The input.
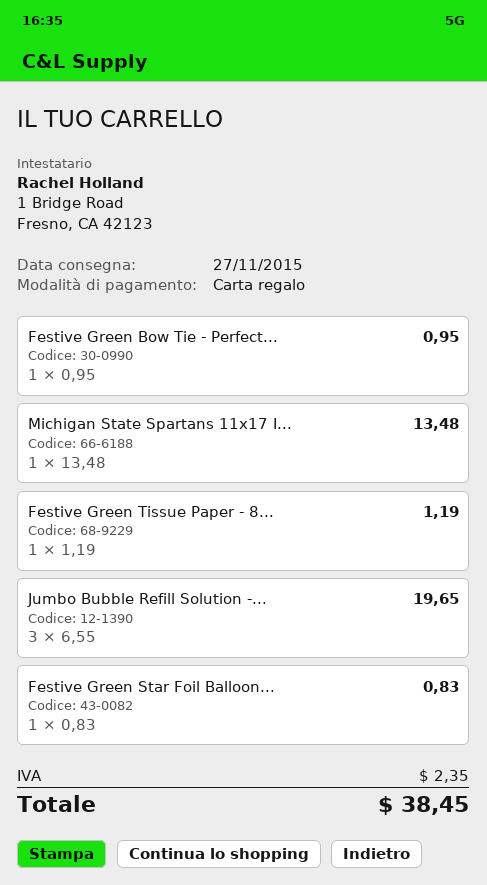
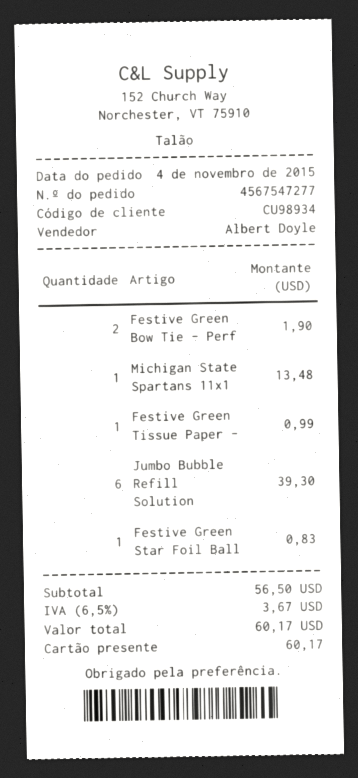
Festive Green Bow Tie - Perfect...: 1 for 0.95 -> 2 for 1.90
Festive Green Tissue Paper - 8...: 1 for 1.19 -> 1 for 0.99
Jumbo Bubble Refill Solution -...: 3 for 19.65 -> 6 for 39.30
tax: 2.35 -> 3.67
total: 38.45 -> 60.17

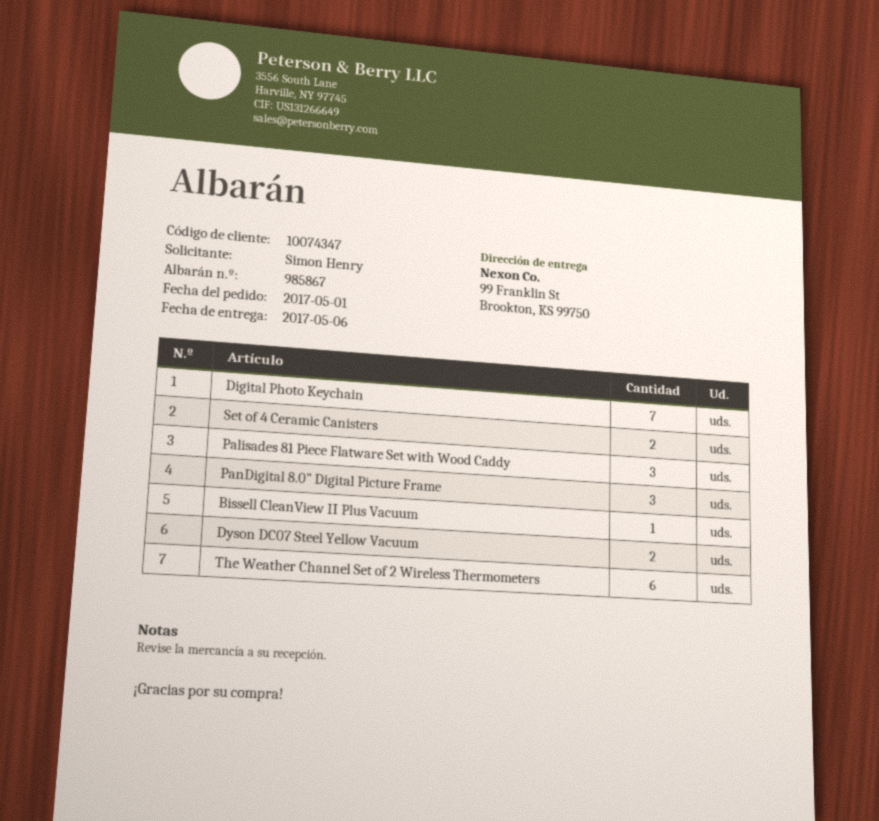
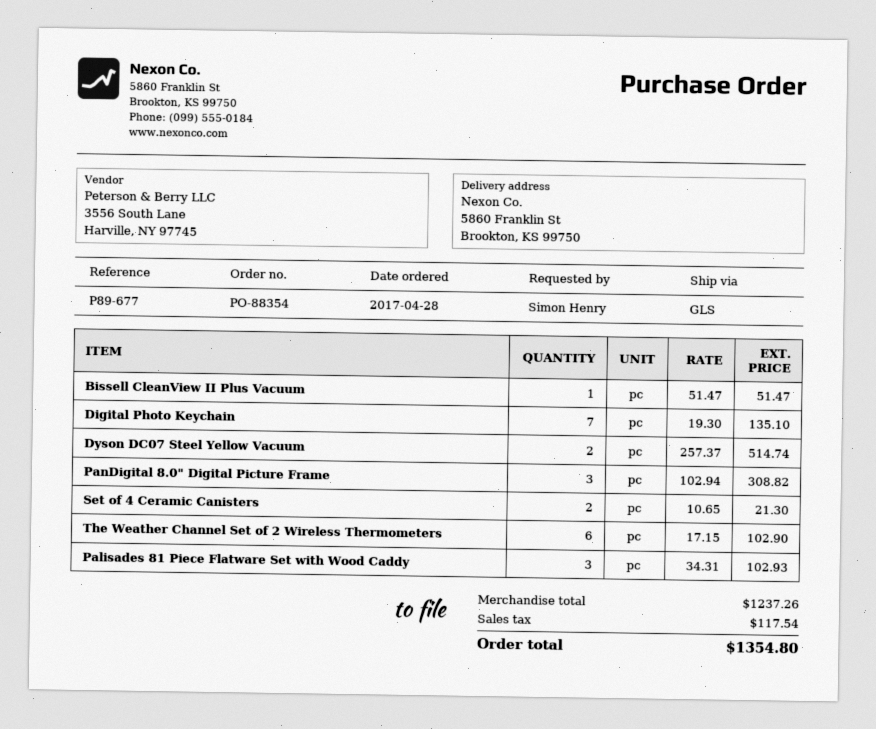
order date: 2017-05-01 -> 2017-04-28
ship to: 99 Franklin St, Brookton, KS 99750 -> 5860 Franklin St, Brookton, KS 99750

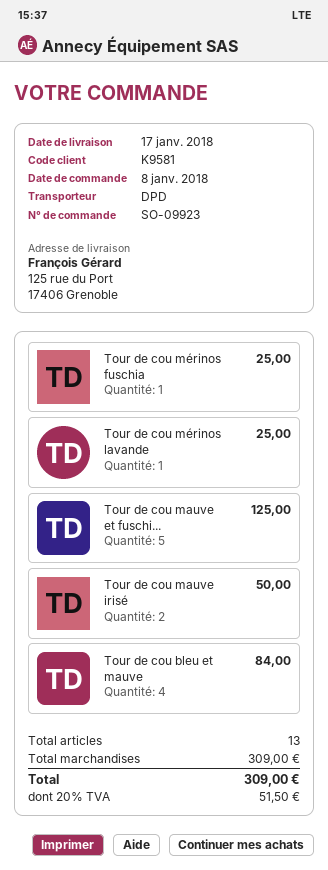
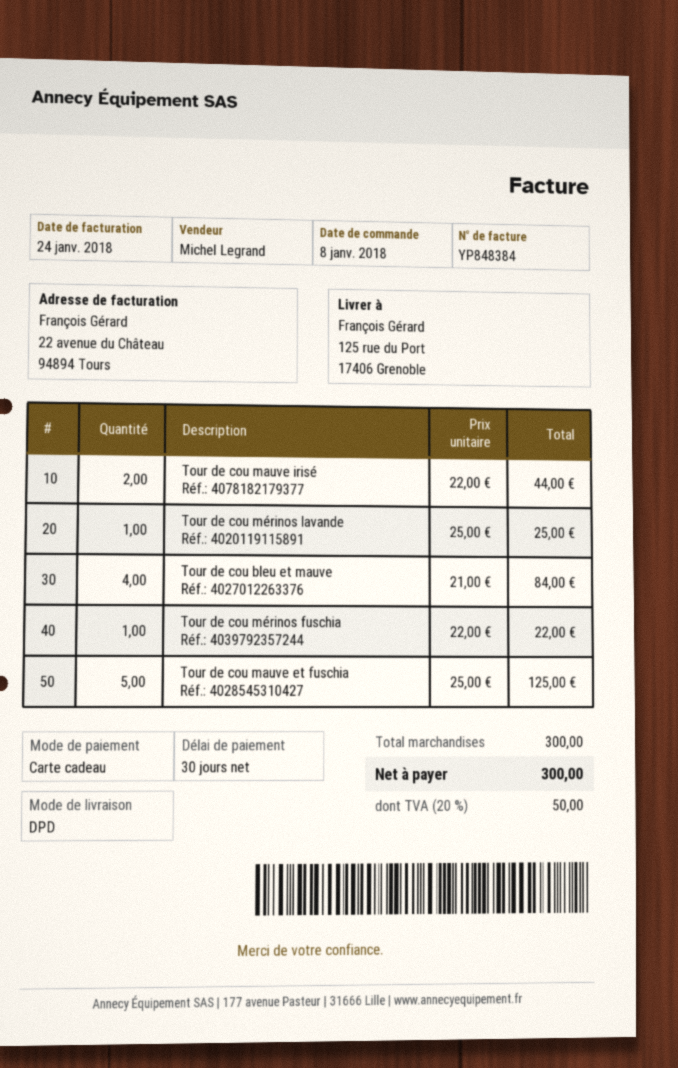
Tour de cou mérinos fuschia: 1 for 25.00 -> 1 for 22.00
Tour de cou mauve irisé: 2 for 50.00 -> 2 for 44.00
subtotal: 309.00 -> 300.00
tax: 20% = 51.50 -> 20% = 50.00
total: 309.00 -> 300.00

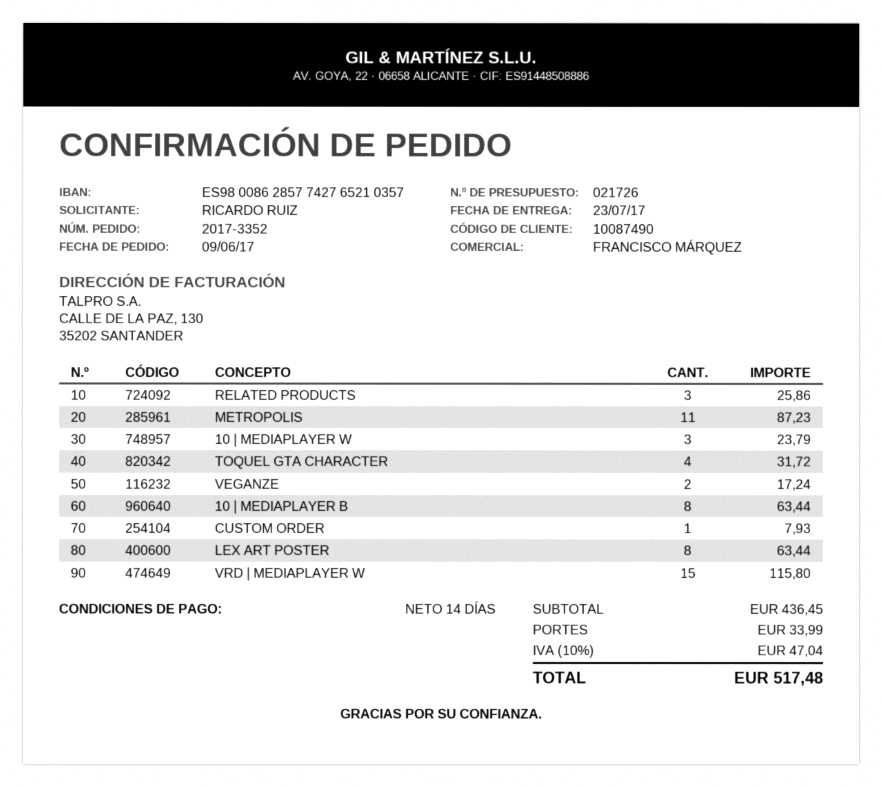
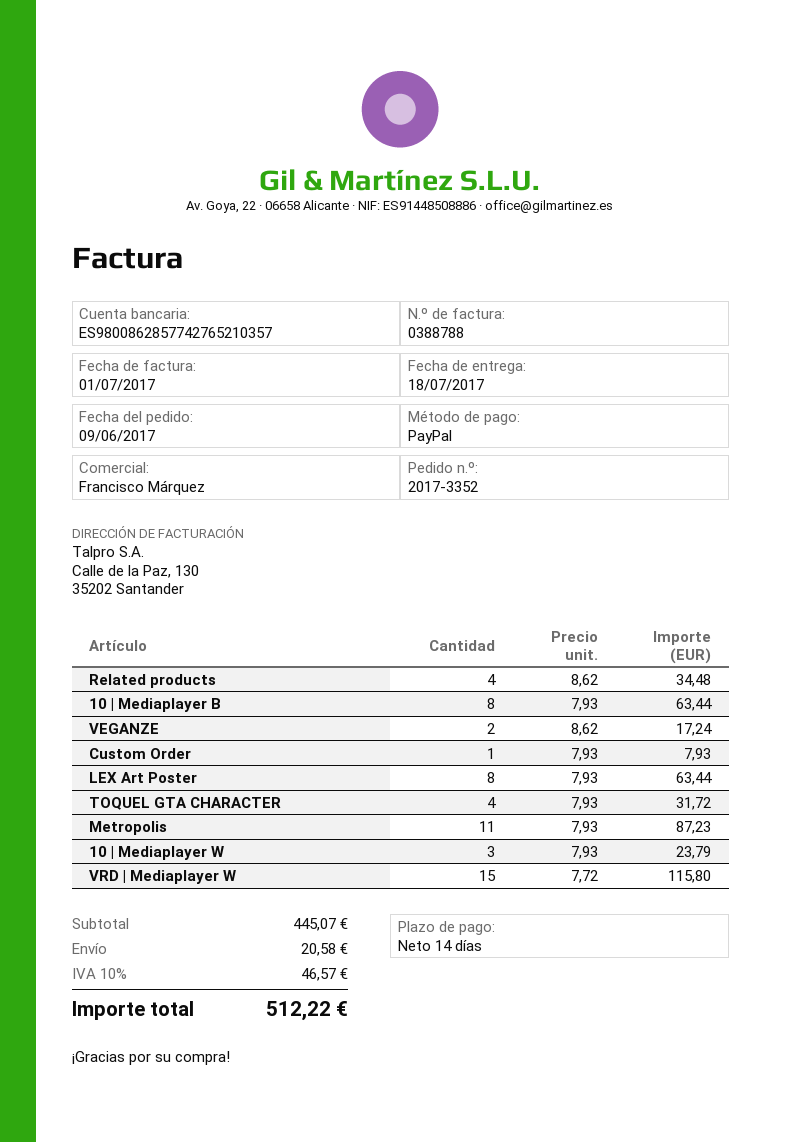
delivery date: 2017-07-23 -> 2017-07-18
RELATED PRODUCTS: 3 for 25.86 -> 4 for 34.48
subtotal: 436.45 -> 445.07
shipping: 33.99 -> 20.58
tax: 10% = 47.04 -> 10% = 46.57
total: 517.48 -> 512.22

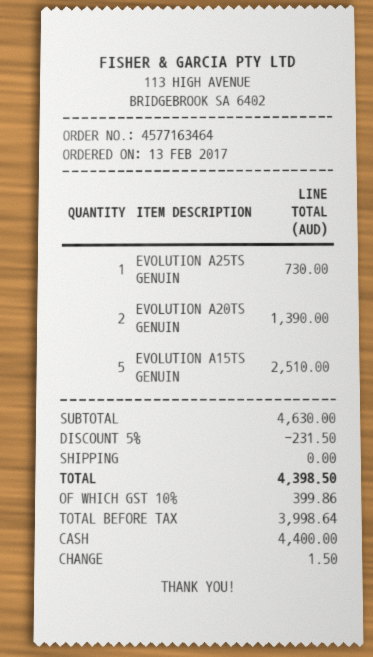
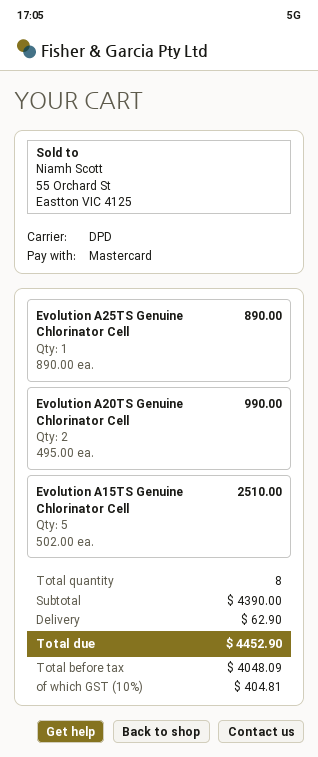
payment method: cash -> Mastercard
EVOLUTION A25TS GENUIN: 1 for 730.00 -> 1 for 890.00
EVOLUTION A20TS GENUIN: 2 for 1390.00 -> 2 for 990.00
subtotal: 4630.00 -> 4390.00
discount: 5% = 231.50 -> none
shipping: 0.00 -> 62.90
net: 3998.64 -> 4048.09
tax: 10% = 399.86 -> 10% = 404.81
total: 4398.50 -> 4452.90

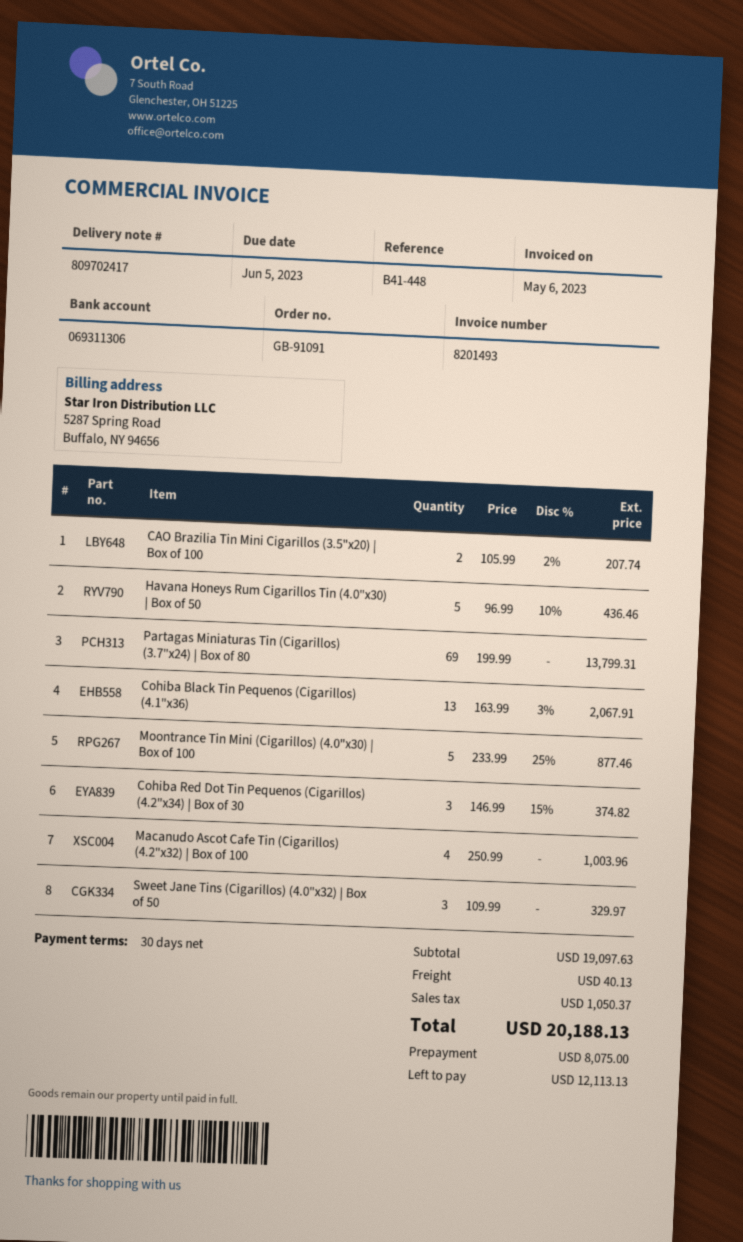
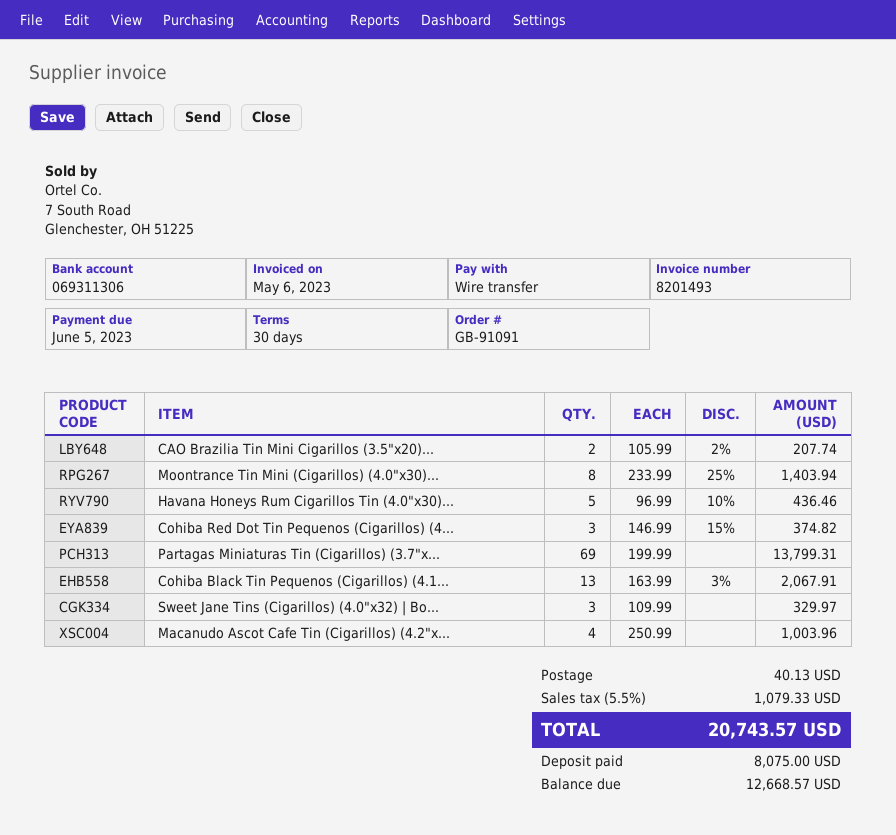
Moontrance Tin Mini (Cigarillos) (4.0"x30) | Box of 100: 5 x 233.99 - 25% = 877.46 -> 8 x 233.99 - 25% = 1403.94
tax: 1050.37 -> 1079.33
total: 20188.13 -> 20743.57
balance: 12113.13 -> 12668.57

Problem statement. A word-for-word repetition of the data above, without pictures, is the expected answer.

Result of the task.
Festive Green Bow Tie - Perfect...: 1 for 0.95 -> 2 for 1.90
Festive Green Tissue Paper - 8...: 1 for 1.19 -> 1 for 0.99
Jumbo Bubble Refill Solution -...: 3 for 19.65 -> 6 for 39.30
tax: 2.35 -> 3.67
total: 38.45 -> 60.17

order date: 2017-05-01 -> 2017-04-28
ship to: 99 Franklin St, Brookton, KS 99750 -> 5860 Franklin St, Brookton, KS 99750

Tour de cou mérinos fuschia: 1 for 25.00 -> 1 for 22.00
Tour de cou mauve irisé: 2 for 50.00 -> 2 for 44.00
subtotal: 309.00 -> 300.00
tax: 20% = 51.50 -> 20% = 50.00
total: 309.00 -> 300.00

delivery date: 2017-07-23 -> 2017-07-18
RELATED PRODUCTS: 3 for 25.86 -> 4 for 34.48
subtotal: 436.45 -> 445.07
shipping: 33.99 -> 20.58
tax: 10% = 47.04 -> 10% = 46.57
total: 517.48 -> 512.22

payment method: cash -> Mastercard
EVOLUTION A25TS GENUIN: 1 for 730.00 -> 1 for 890.00
EVOLUTION A20TS GENUIN: 2 for 1390.00 -> 2 for 990.00
subtotal: 4630.00 -> 4390.00
discount: 5% = 231.50 -> none
shipping: 0.00 -> 62.90
net: 3998.64 -> 4048.09
tax: 10% = 399.86 -> 10% = 404.81
total: 4398.50 -> 4452.90

Moontrance Tin Mini (Cigarillos) (4.0"x30) | Box of 100: 5 x 233.99 - 25% = 877.46 -> 8 x 233.99 - 25% = 1403.94
tax: 1050.37 -> 1079.33
total: 20188.13 -> 20743.57
balance: 12113.13 -> 12668.57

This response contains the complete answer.